WHAT YOU WILL DO – Every line with the string "project" must be copied from the entries below.

(PROVIDED RECORDS begins)

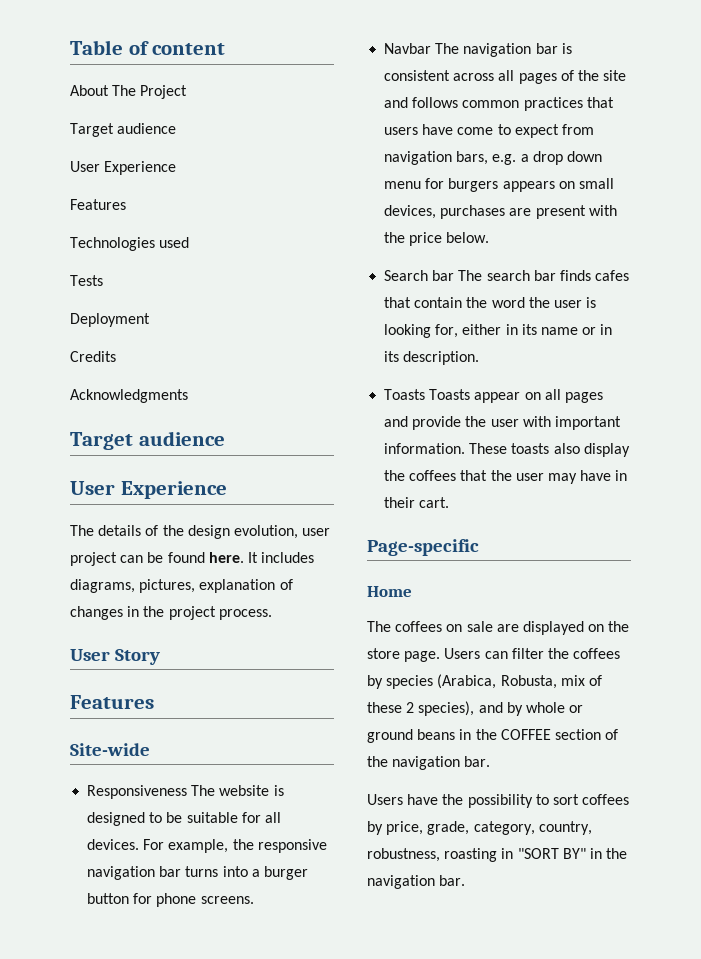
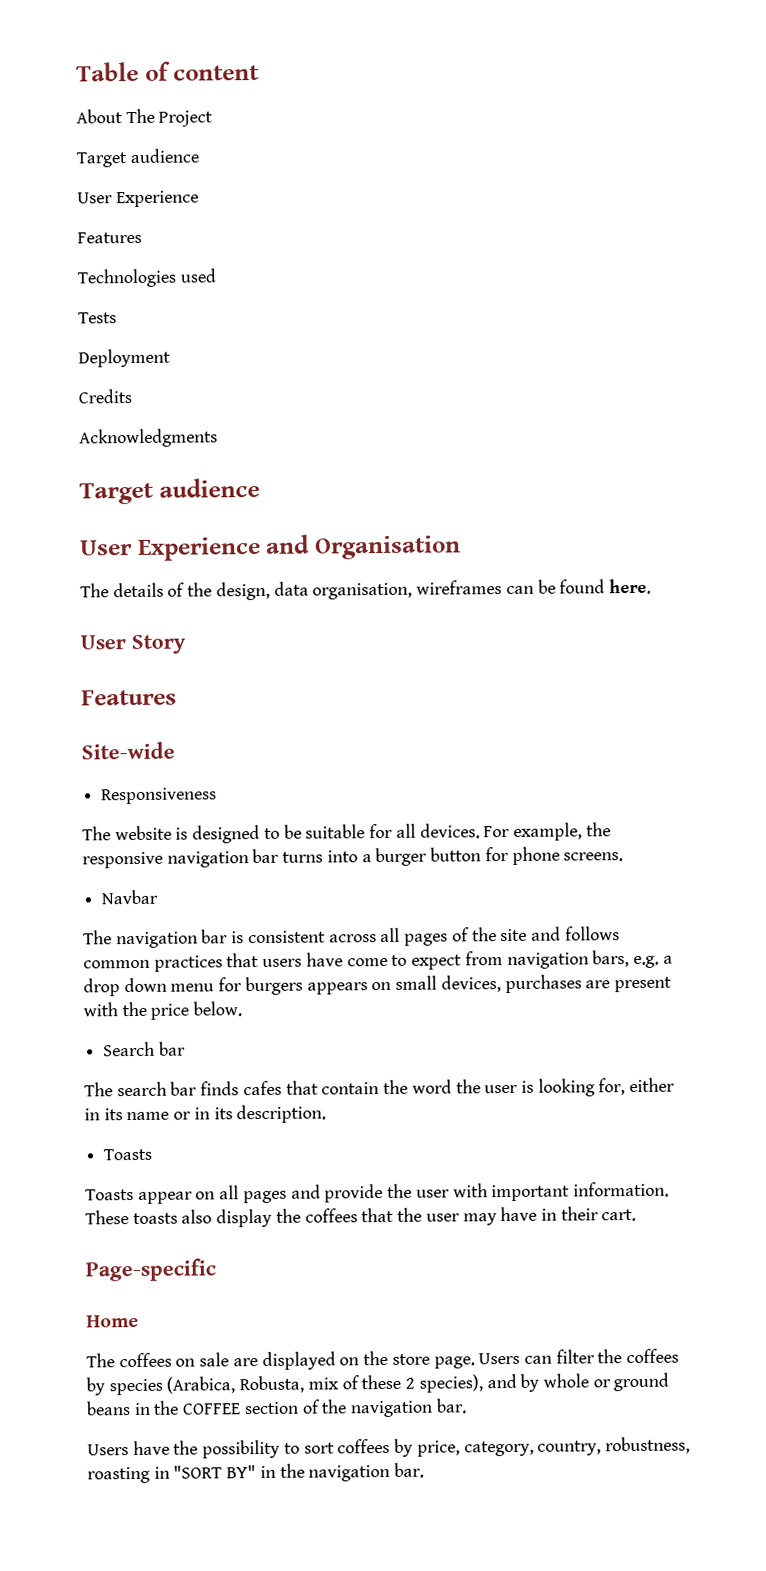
(227, 490) none -> [265,534,461,560] and Organisation
[187,525,331,539] [70,552,117,566] design evolution, user project -> [215,580,503,601] design, data organisation, wireframes
[247,552,315,563] [70,579,293,593] [70,606,272,620] It includes diagrams, pictures, explanation of changes in the project process. -> (651, 586) none
(188, 792) none -> (218, 796) //
(432, 48) none -> (159, 897) //
(455, 275) none -> (186, 1048) //
(426, 394) none -> (153, 1154) //
[427,821,470,835] grade, -> (460, 1448) none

(PROVIDED RECORDS ends)

EXPECTED OUTPUT –
[187,525,331,539] [70,552,117,566] design evolution, user project -> [215,580,503,601] design, data organisation, wireframes
[247,552,315,563] [70,579,293,593] [70,606,272,620] It includes diagrams, pictures, explanation of changes in the project process. -> (651, 586) none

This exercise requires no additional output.